SONÂMBULOS AO LEME DO TITANIC

Em nenhuma época histórica vivemos tão perto de potenciais ruturas abissais. Ruturas que podemos antecipar pelo conhecimento e cujo trajeto provável pode ser calculado. Em ambos os casos, o seu desfecho seria uma tragédia sem paralelo nos anais de sofrimento da história humana. Perante esses dois perigos existenciais, os líderes da humanidade – sejam eles políticos, religiosos, económicos ou culturais – deveriam fazer uma frente comum, realizando aquilo que desde há um quarto de século venho designando como “cooperação obrigatória (ou compulsória)”. Que ruturas são essas? A primeira, e mais antiga na agenda internacional, é a do risco de uma guerra nuclear de autodestruição. A segunda rutura, já antecipada há dois séculos pela flor da inteligência humana, mas assumida na agenda internacional apenas há 50 anos (com a Conferência da ONU de 1972 sobre Ambiente Humano), é a do colapso ambiental e climático. Se quisermos uma metafórica médica para o que está em causa na nossa habitação da Terra: a guerra nuclear constituiria uma morte brusca, como um enfarte ou um acidente vascular-cerebral. O colapso ambiental pode ser comparado com a degradação irreversível da vida causada por uma neoplasia incurável.

Depois de 1989, com o terminar da guerra-fria, processo desencadeado, com mérito e custos elevados, por M. Gorbachov, o espetro do inferno nuclear, do day after com as suas cidades arrasadas e centenas de milhões de mortos e agonizantes pareceu desvanecer-se. A armadura de tratados de limitação de todos os tipos de armas, que preveniu o conflito nuclear durante a rivalidade aguda entre EUA e URSS, foi sendo abandonada pelos EUA, que se declarou como vencedor da guerra-fria. Trinta anos depois, com a guerra na Ucrânia, e agora nos massacres de Gaza, as tensões não só regressaram, como ganharam uma intensidade nunca vista antes. Não é apenas a força destrutiva das armas que é uma ameaça, mas sobretudo a febre cognitiva e a nulidade moral que parece envolver os homens e mulheres a quem cabe decidir. Há uma leviandade disfarçada de destemor, que não encontramos nunca entre 1949 e 1989. O mesmo se aplica ao segundo perigo abissal. O desaire, previsto e programado, da COP28, revela bem como os (ir)responsáveis políticos e económicos têm as intenções do coração escondidas atrás de um muro de palavras tão adocicadas como vazias. A corrida aos armamentos rima com a competição entre os grandes produtores de combustíveis fósseis, liderados pelos EUA, Rússia e Arábia Saudita. Os governos falam de descarbonização, de proteção dos ecossistemas, mas autorizam novas explorações de petróleo, gás natural e carvão.

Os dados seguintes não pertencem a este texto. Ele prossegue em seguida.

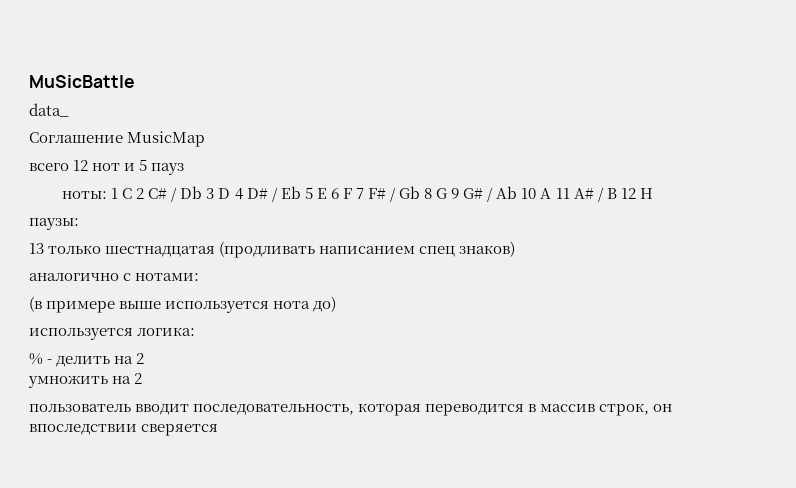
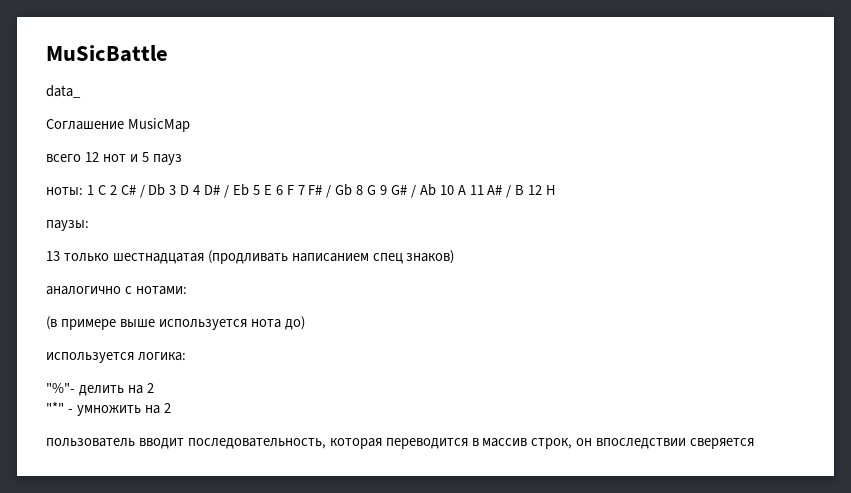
- % - делить на 2
+ "%"- делить на 2
- умножить на 2
+ "*" - умножить на 2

Aldo Leopold (1887-1948), um notável engenheiro florestal norte-americano, esboçou uma novel ética, designada como “ética da terra” (land ethic), fundada no respeito e reconciliação da humanidade com o planeta e as suas criaturas. Para ele a nossa sobrevivência dependeria da capacidade de transformar essa revolução ética de uma mera “possibilidade evolutiva” numa “necessidade ecológica” plenamente realizada. Numa altura em que o extermínio de populações civis é consentido, revelando a inconsistência dos valores na nossa retórica ocidental, travar a destruição ecológica do planeta parece algo cada vez mais distante. Continuamos ainda muito longe desse despertar coletivo, proposto por Leopold. Só ele nos poderia resgatar dos abismos para onde o reinante sonambulismo da avidez e vontade de poder nos conduz.

Viriato Soromenho-Marques

Publicado no Diário de Notícias na edição de 16 de dezembro de 2023, página 11.